Is the “right to resist” recognized under international humanitarian law?

Yes, fundamentally, the laws of war, as outlined in the Fourth Geneva Convention (1949), did not explicitly address the use of force against an occupying power but did not prohibit it either. However, amendments in the First Additional Protocol to the Fourth Geneva Convention (1977) expanded the scope of this law, explicitly affirming that the use of force and armed struggle is legitimate in situations including “armed conflicts in which peoples are fighting against colonial domination, alien occupation, and racist regimes in the exercise of their right to self-determination.” This update to international law provided the necessary legal legitimacy for national liberation movements, including the Palestine Liberation Organization (PLO), to resort to arms, granting Palestinians the “legal right” to use force against military occupation.
Historically, Palestinians have resisted Zionist colonial domination through various means, employing all available methods.
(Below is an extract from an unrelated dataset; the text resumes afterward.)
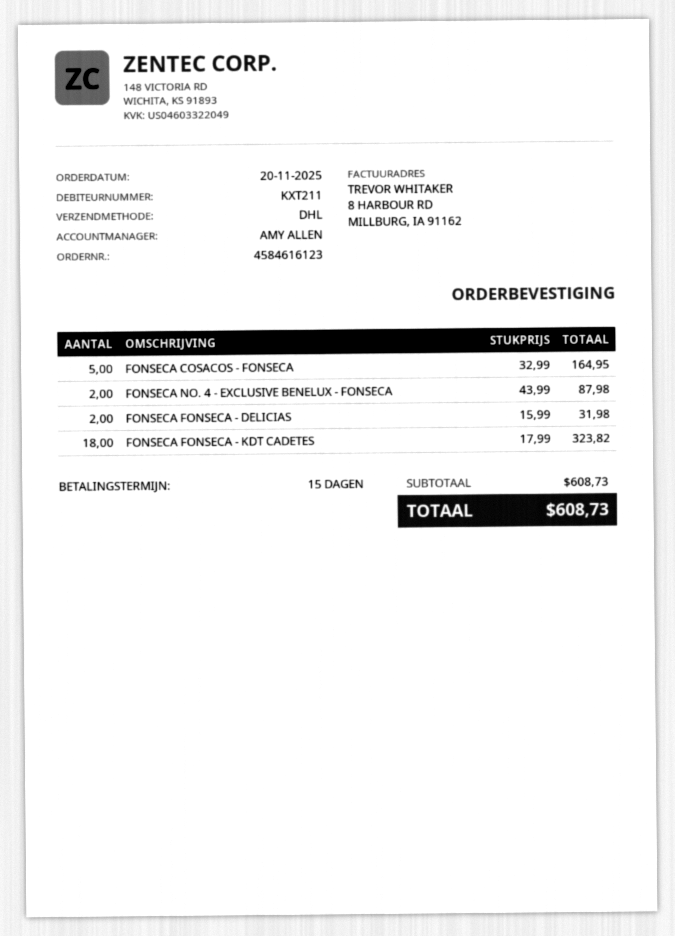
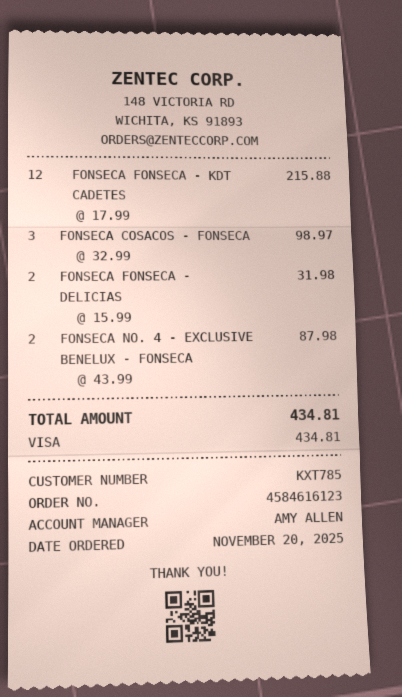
customer number: KXT211 -> KXT785
FONSECA COSACOS - FONSECA: 5 x 32.99 = 164.95 -> 3 x 32.99 = 98.97
FONSECA FONSECA - KDT CADETES: 18 x 17.99 = 323.82 -> 12 x 17.99 = 215.88
total: 608.73 -> 434.81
During the First Intifada (1987–1993), Palestinians adopted a strategy of “civil disobedience,” which was non-violent. They organized through public and popular committees, strikes, boycotts, and self-sufficiency projects, such as home-based economies under the banner of “victory gardens” and “revolutionary schools.” Famous strikes and boycotts, such as the BDS movement, were used as a form of non-violent pressure on Israel. Other forms of non-violent resistance, such as hunger strikes by Palestinian political prisoners, art, literature, and education in resistance, have also been employed by Palestinians.
Additionally, Palestinian armed resistance has been ongoing since the Great Arab Revolt of 1936–1939 against British occupation and increasing Zionist expansionism. Since the formation of the PLO in 1964, armed struggle and resistance have been considered the primary means of achieving liberation. This strategy continues today, with many Palestinians participating in various forms of armed attacks against Israel’s military occupation. Opinion polls consistently show that Palestinians in the West Bank and Gaza overwhelmingly support armed struggle as a means to end Zionist occupation.